Die kluge Kombination von verschiedenen Antigenen auf einem einzigen Test kann damit von hoher Bedeutung für das Verständnis der Antikörper-Immunabwehr und die Arbeit an neuen Impfstoffen sein, so Sindy Burgold-Voigt: „Für die Weiterentwicklung und Effizienzanalysen von Impfungen ist es extrem wichtig, dass die Forschung ein diagnostisches Werkzeug hat, mit dem man sich einen schnellen Überblick über die Immunreaktion verschaffen kann.“

Microarray für alle STIKO-Impfungen könnte Hinweise auf Impflücken geben

Zusätzlich zu verschiedenen Oberflächenstrukturen des Coronavirus wurden auch drei Antigene von den Erregern für Diphtherie, Masern und Tetanus auf den Test gebracht, auf die geimpfte Personen typischerweise reagieren. Auch hier konnte eine entsprechende Antikörperreaktion bei geimpften Personen erfolgreich nachgewiesen werden. „Wir konnten so zeigen, dass wir den Test flexibel erweitern und verschiedene Antikörper während einer einzigen Testung im Patientenblut nachweisen können. In Zukunft könnte man also einen Mikroarray für alle von der STIKO empfohlenen Impfungen zusammenstellen, mit dem man schnell und günstig auf mögliche Impflücken screenen könnte“, erklärt Sindy Burgold-Voigt.

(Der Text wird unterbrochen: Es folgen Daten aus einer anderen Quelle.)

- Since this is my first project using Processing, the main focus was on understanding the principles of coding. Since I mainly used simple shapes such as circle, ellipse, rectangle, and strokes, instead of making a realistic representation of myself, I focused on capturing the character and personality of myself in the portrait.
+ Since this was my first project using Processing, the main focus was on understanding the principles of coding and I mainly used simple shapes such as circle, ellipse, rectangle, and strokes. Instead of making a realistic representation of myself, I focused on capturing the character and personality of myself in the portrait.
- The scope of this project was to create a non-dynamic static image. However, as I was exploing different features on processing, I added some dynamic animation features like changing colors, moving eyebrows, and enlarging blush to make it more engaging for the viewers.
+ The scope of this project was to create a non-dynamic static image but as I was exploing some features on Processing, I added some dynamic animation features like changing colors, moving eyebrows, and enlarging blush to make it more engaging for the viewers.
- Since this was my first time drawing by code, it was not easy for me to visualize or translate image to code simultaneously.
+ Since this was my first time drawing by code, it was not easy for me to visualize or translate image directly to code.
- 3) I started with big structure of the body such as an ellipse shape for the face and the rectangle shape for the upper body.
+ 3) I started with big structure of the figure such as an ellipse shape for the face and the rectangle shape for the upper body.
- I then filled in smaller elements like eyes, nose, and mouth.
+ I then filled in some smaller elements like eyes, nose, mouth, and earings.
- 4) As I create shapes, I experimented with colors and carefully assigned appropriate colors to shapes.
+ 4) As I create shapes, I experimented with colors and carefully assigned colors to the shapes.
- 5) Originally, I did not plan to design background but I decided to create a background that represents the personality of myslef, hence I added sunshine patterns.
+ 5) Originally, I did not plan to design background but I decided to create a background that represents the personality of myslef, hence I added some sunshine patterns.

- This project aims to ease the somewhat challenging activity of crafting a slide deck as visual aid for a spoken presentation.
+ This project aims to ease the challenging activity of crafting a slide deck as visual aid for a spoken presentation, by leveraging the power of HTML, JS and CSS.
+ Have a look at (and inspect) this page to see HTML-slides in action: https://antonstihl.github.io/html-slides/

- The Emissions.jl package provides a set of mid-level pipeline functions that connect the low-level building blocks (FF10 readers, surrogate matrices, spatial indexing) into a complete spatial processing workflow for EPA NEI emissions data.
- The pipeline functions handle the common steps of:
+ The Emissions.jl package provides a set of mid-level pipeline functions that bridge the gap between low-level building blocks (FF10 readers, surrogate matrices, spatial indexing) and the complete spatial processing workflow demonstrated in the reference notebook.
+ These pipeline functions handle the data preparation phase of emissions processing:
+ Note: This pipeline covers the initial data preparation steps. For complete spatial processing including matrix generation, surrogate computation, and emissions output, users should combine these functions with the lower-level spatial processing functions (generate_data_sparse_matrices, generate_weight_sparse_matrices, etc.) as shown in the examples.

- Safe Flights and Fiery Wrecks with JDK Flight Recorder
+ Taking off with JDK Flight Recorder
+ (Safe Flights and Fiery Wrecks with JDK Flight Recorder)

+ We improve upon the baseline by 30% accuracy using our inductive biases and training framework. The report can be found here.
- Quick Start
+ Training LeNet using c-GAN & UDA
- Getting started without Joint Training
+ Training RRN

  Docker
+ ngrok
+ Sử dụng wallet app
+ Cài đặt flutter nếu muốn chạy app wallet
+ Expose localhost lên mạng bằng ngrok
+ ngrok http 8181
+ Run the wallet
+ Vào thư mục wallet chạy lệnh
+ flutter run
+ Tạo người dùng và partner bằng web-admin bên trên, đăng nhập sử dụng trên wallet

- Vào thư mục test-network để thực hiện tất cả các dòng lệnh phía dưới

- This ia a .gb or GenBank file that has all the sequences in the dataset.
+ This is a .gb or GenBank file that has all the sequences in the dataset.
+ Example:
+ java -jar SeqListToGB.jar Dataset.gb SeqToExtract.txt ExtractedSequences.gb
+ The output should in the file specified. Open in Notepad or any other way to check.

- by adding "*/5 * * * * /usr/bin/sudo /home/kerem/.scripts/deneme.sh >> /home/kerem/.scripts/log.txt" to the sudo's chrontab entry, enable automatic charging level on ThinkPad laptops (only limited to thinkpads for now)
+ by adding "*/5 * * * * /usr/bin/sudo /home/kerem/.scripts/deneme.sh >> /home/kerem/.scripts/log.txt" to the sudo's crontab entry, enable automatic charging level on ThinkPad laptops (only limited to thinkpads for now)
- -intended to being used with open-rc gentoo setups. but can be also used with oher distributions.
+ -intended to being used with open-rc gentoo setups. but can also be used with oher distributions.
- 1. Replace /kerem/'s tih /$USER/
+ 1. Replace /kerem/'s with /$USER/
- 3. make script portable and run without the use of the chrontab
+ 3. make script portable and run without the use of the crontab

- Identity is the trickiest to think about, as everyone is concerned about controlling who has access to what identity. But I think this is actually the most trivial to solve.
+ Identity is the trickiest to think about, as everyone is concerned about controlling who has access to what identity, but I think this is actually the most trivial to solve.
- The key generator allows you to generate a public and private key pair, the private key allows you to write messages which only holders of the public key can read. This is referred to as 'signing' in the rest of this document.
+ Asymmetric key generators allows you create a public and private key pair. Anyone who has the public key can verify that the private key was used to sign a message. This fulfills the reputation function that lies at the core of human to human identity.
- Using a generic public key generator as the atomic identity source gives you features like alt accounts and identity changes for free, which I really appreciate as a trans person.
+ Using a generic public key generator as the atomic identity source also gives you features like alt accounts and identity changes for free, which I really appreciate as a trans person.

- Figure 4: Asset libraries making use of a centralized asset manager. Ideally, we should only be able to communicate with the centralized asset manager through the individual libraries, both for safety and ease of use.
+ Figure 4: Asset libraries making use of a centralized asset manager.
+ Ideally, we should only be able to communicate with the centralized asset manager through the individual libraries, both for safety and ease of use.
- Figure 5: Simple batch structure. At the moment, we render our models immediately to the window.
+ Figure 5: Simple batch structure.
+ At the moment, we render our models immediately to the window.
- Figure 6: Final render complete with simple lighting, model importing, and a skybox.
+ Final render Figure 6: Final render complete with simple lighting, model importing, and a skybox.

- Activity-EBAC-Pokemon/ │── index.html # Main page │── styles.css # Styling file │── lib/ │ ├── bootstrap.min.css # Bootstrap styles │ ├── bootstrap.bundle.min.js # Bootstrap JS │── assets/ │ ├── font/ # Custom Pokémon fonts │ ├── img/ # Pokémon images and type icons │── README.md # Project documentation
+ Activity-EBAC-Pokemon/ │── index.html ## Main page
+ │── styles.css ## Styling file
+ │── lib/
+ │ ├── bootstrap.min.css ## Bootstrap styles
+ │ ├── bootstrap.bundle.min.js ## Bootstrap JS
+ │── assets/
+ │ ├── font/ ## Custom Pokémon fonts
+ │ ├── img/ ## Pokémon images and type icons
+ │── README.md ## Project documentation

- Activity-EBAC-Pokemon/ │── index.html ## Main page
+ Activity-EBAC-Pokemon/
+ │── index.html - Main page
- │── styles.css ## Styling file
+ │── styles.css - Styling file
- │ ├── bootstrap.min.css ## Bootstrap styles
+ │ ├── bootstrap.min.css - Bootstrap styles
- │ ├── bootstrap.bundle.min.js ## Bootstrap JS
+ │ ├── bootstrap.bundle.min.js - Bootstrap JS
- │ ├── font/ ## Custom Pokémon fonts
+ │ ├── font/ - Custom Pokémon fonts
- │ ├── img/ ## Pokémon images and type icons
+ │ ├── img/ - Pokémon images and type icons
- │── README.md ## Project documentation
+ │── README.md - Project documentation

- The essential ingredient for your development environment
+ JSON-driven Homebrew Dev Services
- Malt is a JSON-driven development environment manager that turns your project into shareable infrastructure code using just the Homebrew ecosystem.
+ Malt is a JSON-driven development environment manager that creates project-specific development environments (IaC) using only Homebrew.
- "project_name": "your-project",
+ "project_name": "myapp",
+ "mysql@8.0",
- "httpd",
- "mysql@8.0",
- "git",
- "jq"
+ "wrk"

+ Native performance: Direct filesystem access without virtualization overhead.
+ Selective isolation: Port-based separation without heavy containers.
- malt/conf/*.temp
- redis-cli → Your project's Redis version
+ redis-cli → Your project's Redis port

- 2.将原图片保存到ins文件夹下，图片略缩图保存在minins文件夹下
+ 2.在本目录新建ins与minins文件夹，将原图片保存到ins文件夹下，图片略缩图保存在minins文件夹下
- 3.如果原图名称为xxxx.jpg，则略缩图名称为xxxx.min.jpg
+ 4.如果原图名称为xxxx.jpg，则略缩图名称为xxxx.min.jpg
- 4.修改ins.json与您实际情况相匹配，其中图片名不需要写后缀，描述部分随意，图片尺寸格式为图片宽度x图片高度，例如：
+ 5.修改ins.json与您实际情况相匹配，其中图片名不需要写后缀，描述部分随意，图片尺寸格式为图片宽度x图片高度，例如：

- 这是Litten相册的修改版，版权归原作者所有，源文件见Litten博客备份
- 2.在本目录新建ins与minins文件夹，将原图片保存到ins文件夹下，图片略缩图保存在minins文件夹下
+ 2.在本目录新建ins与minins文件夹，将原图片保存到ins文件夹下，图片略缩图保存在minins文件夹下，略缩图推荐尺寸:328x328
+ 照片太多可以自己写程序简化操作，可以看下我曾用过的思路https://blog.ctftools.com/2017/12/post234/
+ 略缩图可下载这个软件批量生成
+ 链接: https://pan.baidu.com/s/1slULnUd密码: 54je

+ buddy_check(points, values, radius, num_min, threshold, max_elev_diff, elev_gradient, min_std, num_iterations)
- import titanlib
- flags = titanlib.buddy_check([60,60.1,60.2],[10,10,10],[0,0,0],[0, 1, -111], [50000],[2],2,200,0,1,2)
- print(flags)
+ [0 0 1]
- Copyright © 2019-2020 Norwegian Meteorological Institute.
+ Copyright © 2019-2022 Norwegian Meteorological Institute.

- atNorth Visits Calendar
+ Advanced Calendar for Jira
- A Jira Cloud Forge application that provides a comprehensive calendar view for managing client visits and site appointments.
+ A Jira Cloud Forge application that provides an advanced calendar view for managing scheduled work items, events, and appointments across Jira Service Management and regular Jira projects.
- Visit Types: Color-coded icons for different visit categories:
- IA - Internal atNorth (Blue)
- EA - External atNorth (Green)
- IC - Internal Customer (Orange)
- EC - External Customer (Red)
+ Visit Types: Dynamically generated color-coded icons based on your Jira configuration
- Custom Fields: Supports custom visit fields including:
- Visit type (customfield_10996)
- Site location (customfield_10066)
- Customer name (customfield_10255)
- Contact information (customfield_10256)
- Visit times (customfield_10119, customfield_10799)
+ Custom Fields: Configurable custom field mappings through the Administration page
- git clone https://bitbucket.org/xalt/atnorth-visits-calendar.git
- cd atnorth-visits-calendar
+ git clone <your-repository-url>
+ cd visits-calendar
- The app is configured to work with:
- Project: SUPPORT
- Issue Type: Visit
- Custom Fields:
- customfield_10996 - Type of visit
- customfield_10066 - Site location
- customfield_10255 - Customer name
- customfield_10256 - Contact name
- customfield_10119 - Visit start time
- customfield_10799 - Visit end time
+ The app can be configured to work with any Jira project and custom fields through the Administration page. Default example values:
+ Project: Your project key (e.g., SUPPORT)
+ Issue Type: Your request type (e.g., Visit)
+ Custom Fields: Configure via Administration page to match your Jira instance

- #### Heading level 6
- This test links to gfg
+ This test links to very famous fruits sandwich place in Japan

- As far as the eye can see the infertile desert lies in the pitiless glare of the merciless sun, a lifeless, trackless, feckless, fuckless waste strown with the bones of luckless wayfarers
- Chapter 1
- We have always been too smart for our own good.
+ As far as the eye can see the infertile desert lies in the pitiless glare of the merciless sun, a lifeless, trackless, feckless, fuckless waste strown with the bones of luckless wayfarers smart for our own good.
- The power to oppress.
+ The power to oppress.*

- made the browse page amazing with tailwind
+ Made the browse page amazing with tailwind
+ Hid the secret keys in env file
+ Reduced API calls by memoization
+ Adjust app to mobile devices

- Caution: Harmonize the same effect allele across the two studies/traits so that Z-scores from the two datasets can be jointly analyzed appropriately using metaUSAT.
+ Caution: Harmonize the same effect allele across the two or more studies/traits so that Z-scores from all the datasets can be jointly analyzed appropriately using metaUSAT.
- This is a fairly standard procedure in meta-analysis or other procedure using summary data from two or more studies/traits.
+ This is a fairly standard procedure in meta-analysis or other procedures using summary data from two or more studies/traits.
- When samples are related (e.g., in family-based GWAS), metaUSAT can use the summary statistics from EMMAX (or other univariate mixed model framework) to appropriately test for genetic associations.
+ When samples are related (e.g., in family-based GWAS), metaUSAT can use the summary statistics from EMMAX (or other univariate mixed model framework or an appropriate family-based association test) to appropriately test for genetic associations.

Unterstützt wurde die Test-Entwicklung durch das Bundesministerium für Bildung und Forschung im Rahmen des Leitprojects RESISTOVAC des Forschungscampus InfectoGnostics, das die Entwicklung von PoC-Tests zur Bestimmung des Immunstatus und bakterieller Resistenzfaktoren zum Ziel hat. Darüber hinaus wurde die Studie durch den Freistaat Thüringen gefördert und durch Mittel der Europäischen Union im Rahmen des Europäischen Sozialfonds (ESF) kofinanziert.

Publikation: Burgold-Voigt S, Müller E, Zopf D, Monecke S, Braun SD, Frankenfeld K, Kiehntopf M, Weis S, Schumacher T, Pletz MW, Ehricht R; CoNAN Study Group. Development of a new antigen-based microarray platform for screening and detection of human IgG antibodies against SARS-CoV-2. Sci Rep. 2022 May 16;12(1):8067. doi: 10.1038/s41598-022-10823-7.